Yes, and most production systems do. An outbound build typically uses sequential pipeline for the main flow and fan-out/fan-in for the signal capture stage. A pipeline review system uses supervisor-worker as the outer loop and sequential pipeline inside each worker. Treat patterns as building blocks, not as exclusive choices.

How do we decide which pattern to start with?

Start with the simplest pattern that solves the problem. Sequential pipeline is the simplest. If the work decomposes into ordered steps with a clear input and output between each, ship a sequential pipeline first. Move to fan-out/fan-in when you need parallel coverage. Move to supervisor-worker when you need decision-making across heterogeneous tasks.

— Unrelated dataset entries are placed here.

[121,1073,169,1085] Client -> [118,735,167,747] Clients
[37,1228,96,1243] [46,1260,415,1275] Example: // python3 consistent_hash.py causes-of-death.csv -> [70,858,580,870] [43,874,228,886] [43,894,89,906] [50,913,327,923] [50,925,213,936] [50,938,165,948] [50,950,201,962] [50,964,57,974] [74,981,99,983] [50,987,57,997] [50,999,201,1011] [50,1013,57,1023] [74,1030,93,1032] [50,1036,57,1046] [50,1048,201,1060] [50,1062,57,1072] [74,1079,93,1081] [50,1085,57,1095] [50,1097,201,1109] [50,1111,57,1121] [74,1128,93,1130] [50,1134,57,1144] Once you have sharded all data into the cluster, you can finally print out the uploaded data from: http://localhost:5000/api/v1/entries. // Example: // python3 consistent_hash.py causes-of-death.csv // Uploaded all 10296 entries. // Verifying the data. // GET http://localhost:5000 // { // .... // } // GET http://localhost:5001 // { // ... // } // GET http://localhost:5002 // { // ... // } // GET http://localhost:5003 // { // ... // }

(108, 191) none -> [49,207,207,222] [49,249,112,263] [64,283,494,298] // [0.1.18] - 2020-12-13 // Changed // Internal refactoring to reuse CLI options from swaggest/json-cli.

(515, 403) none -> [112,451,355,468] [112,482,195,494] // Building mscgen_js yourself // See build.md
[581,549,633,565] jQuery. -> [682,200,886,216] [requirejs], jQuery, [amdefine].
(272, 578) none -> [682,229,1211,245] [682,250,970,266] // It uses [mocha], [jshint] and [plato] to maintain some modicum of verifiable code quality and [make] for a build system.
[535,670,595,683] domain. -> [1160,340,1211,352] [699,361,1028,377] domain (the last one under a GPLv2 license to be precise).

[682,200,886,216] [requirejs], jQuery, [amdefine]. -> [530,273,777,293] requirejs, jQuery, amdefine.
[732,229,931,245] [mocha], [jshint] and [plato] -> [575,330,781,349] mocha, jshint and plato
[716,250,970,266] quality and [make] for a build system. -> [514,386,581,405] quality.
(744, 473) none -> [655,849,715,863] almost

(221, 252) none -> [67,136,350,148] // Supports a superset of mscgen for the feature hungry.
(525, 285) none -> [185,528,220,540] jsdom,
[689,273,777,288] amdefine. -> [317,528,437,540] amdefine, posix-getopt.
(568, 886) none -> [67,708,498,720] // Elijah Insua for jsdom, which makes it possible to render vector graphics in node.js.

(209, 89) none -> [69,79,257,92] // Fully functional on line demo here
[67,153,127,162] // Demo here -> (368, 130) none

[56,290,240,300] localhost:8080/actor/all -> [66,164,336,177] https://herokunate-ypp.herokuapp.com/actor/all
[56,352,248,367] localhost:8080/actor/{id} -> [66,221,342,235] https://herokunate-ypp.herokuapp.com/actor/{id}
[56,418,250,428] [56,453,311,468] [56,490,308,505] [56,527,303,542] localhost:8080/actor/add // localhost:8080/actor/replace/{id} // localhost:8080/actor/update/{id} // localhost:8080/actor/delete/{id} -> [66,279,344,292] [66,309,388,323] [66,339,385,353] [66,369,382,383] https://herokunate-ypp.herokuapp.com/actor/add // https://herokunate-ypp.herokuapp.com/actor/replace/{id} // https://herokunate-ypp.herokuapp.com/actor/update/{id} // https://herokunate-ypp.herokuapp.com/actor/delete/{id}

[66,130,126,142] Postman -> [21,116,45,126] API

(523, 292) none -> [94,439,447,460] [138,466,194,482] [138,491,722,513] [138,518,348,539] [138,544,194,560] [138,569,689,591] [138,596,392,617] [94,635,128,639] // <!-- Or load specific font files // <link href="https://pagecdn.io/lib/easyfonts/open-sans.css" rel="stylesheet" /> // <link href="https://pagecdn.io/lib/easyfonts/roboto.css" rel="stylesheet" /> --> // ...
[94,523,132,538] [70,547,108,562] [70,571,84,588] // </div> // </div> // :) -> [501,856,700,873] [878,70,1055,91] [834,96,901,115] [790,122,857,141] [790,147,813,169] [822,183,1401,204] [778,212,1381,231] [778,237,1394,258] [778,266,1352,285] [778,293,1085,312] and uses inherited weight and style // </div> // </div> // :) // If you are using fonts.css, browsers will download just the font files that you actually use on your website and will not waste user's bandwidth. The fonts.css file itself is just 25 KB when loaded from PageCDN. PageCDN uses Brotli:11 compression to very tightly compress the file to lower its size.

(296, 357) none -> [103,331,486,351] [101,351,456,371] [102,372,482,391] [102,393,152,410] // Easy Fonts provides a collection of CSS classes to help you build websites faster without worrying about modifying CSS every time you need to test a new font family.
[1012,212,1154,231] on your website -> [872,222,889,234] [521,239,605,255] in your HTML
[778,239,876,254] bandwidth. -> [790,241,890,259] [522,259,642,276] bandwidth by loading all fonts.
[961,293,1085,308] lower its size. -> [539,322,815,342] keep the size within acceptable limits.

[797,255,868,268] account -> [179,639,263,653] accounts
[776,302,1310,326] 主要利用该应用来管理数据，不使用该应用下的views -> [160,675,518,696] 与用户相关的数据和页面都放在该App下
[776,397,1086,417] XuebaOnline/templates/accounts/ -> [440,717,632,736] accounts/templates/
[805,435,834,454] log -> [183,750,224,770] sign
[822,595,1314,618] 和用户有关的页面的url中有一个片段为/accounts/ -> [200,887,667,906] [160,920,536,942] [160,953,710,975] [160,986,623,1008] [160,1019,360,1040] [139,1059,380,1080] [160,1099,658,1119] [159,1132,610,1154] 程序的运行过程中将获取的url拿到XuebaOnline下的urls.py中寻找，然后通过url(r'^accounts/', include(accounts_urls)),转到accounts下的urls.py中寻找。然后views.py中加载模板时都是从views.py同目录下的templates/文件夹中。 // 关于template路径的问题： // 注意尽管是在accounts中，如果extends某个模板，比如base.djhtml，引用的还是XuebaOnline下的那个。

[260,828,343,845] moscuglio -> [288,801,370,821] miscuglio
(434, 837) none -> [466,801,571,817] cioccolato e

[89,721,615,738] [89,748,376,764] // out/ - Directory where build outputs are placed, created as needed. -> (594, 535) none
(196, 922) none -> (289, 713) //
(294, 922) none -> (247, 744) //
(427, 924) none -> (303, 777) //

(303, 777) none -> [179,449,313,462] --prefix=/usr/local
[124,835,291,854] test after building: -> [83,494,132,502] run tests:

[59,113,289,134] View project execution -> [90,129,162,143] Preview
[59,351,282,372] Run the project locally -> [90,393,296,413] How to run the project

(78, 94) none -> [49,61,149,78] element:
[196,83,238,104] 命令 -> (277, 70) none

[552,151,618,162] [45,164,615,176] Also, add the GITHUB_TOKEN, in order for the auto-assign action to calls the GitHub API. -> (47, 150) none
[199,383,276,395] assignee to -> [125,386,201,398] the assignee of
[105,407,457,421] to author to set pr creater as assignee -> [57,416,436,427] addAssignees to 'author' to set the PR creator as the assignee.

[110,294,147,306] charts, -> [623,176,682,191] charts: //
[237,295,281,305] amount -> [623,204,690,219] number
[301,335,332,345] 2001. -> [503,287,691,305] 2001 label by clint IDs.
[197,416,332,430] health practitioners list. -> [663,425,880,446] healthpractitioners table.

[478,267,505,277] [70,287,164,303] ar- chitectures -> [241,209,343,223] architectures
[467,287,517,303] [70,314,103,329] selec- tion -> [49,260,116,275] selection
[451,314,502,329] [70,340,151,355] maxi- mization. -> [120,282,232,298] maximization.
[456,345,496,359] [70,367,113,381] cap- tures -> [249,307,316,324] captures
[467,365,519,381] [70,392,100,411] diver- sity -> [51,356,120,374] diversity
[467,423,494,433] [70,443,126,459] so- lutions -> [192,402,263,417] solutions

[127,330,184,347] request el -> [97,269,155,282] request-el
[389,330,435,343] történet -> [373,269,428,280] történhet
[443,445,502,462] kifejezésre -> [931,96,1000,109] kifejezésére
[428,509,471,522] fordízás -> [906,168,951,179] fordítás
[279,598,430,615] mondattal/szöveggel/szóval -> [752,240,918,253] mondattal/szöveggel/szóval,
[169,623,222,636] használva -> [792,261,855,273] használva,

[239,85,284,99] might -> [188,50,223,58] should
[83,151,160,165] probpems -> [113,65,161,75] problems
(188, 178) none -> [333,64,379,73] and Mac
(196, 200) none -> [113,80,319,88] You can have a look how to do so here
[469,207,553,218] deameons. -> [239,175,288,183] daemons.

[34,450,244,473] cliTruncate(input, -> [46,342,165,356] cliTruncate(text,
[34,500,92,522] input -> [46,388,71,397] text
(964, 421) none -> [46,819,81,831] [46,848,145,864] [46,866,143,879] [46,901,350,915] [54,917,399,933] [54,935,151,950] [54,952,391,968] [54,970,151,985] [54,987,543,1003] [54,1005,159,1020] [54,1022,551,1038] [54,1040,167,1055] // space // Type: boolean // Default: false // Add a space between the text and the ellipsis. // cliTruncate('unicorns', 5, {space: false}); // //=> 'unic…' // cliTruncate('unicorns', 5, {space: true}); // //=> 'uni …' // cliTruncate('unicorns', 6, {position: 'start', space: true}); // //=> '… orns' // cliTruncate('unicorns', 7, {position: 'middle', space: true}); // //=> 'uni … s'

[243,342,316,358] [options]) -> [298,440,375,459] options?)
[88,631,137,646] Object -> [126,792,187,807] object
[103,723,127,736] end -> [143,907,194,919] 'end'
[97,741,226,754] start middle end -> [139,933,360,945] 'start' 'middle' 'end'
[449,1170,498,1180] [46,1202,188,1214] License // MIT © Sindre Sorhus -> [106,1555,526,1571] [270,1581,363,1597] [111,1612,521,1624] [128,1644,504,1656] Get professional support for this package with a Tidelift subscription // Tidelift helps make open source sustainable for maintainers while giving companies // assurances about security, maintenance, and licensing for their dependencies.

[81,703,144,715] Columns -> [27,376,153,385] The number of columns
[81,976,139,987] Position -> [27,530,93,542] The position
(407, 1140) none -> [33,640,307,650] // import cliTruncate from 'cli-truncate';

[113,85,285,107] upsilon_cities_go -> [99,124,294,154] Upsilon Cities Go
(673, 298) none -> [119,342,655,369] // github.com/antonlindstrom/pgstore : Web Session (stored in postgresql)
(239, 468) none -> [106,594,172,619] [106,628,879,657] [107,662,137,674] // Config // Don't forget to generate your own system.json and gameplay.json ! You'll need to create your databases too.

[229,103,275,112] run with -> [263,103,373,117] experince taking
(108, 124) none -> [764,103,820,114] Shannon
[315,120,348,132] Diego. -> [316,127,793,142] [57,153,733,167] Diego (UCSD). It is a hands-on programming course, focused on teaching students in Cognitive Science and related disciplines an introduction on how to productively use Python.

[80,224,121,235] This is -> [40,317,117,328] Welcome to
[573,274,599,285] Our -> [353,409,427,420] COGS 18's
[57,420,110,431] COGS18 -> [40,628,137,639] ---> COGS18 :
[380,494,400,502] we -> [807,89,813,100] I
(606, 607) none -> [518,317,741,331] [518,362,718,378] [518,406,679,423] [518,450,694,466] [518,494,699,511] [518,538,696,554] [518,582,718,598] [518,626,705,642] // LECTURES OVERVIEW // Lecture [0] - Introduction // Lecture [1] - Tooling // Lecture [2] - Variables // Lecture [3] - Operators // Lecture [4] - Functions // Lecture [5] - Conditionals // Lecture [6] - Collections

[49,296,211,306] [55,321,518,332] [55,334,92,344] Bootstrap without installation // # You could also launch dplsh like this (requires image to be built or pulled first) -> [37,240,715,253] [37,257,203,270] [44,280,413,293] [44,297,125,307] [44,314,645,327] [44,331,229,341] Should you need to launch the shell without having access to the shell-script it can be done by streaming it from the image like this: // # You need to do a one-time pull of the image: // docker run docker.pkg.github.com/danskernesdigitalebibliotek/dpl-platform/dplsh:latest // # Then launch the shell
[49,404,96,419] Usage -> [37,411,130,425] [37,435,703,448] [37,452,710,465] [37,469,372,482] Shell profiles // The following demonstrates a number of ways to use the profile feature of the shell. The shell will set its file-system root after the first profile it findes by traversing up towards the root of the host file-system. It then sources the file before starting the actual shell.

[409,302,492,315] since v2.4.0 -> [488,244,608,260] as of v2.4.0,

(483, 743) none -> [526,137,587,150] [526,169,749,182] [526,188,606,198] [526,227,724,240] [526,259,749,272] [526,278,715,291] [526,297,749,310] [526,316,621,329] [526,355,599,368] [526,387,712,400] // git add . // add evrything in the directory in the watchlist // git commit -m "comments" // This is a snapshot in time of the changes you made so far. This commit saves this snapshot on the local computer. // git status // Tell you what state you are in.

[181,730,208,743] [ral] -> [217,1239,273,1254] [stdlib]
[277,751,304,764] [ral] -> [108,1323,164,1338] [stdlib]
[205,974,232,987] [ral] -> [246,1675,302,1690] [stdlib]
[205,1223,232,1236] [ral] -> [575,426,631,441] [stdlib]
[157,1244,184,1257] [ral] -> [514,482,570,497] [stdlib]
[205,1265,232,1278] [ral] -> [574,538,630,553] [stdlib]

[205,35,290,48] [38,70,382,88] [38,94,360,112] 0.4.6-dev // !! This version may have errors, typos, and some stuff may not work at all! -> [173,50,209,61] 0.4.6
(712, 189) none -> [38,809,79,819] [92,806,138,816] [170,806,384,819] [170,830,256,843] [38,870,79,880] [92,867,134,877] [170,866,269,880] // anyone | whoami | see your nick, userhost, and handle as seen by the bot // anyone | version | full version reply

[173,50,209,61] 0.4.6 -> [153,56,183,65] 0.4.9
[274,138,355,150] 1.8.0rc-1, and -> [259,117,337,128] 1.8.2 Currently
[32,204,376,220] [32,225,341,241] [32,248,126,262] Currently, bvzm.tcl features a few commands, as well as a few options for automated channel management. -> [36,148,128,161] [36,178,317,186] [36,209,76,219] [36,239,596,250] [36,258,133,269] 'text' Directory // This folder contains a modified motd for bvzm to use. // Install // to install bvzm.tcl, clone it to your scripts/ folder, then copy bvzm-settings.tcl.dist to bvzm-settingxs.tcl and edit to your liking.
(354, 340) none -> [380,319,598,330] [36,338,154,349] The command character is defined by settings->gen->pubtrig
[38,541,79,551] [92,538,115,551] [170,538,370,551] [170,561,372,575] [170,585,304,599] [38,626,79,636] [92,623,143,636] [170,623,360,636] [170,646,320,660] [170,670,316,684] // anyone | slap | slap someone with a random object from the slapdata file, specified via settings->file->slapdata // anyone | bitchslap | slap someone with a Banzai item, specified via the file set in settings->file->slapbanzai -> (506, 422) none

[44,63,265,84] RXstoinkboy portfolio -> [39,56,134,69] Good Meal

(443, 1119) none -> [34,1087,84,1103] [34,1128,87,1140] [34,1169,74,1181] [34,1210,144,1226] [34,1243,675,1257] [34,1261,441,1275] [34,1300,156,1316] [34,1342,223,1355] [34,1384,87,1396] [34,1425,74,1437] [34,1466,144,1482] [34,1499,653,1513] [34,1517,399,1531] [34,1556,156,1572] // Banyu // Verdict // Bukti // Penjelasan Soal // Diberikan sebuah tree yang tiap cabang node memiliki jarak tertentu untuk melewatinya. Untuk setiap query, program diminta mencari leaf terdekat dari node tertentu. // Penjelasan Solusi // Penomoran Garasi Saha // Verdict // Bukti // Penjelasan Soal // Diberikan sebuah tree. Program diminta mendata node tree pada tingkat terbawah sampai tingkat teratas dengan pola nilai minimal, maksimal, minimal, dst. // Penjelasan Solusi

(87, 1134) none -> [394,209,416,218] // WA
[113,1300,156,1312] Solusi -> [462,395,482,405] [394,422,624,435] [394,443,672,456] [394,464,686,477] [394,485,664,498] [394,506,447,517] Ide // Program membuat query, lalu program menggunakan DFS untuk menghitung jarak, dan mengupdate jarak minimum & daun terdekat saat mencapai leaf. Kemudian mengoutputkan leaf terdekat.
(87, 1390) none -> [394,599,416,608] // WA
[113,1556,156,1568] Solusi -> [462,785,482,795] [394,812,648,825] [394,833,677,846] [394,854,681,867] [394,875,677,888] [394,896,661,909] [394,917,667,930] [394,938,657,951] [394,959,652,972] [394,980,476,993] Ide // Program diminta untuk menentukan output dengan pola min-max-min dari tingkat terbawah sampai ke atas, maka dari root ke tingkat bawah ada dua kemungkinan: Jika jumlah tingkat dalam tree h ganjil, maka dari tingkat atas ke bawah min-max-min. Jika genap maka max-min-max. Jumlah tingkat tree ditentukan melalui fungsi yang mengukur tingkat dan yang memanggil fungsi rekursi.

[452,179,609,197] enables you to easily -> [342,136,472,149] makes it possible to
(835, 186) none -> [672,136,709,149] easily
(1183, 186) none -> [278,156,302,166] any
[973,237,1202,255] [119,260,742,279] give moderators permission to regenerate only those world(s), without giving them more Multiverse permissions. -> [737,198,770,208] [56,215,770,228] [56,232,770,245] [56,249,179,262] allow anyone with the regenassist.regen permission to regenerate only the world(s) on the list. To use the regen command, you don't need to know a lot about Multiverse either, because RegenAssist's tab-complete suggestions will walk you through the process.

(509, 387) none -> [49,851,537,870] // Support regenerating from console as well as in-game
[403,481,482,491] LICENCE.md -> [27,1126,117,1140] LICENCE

What's the most common failure mode?

Premature use of supervisor-worker. Teams reach for the most flexible pattern when they don't yet know what flexibility they need. The supervisor's prompt becomes a kitchen-sink instruction set, the workers fight for context, and debugging becomes intractable. Start with the boring pattern; graduate to the flexible one when you have evidence you need it.

How do we test orchestration?

Test each subagent in isolation first using prompt evals on fixture data. Then test the orchestration layer with end-to-end runs against a small holdout set, comparing the final output against human-graded references. Don't try to test the orchestration without testing the subagents; failures will cascade and the root cause will be hidden behind layers of routing logic.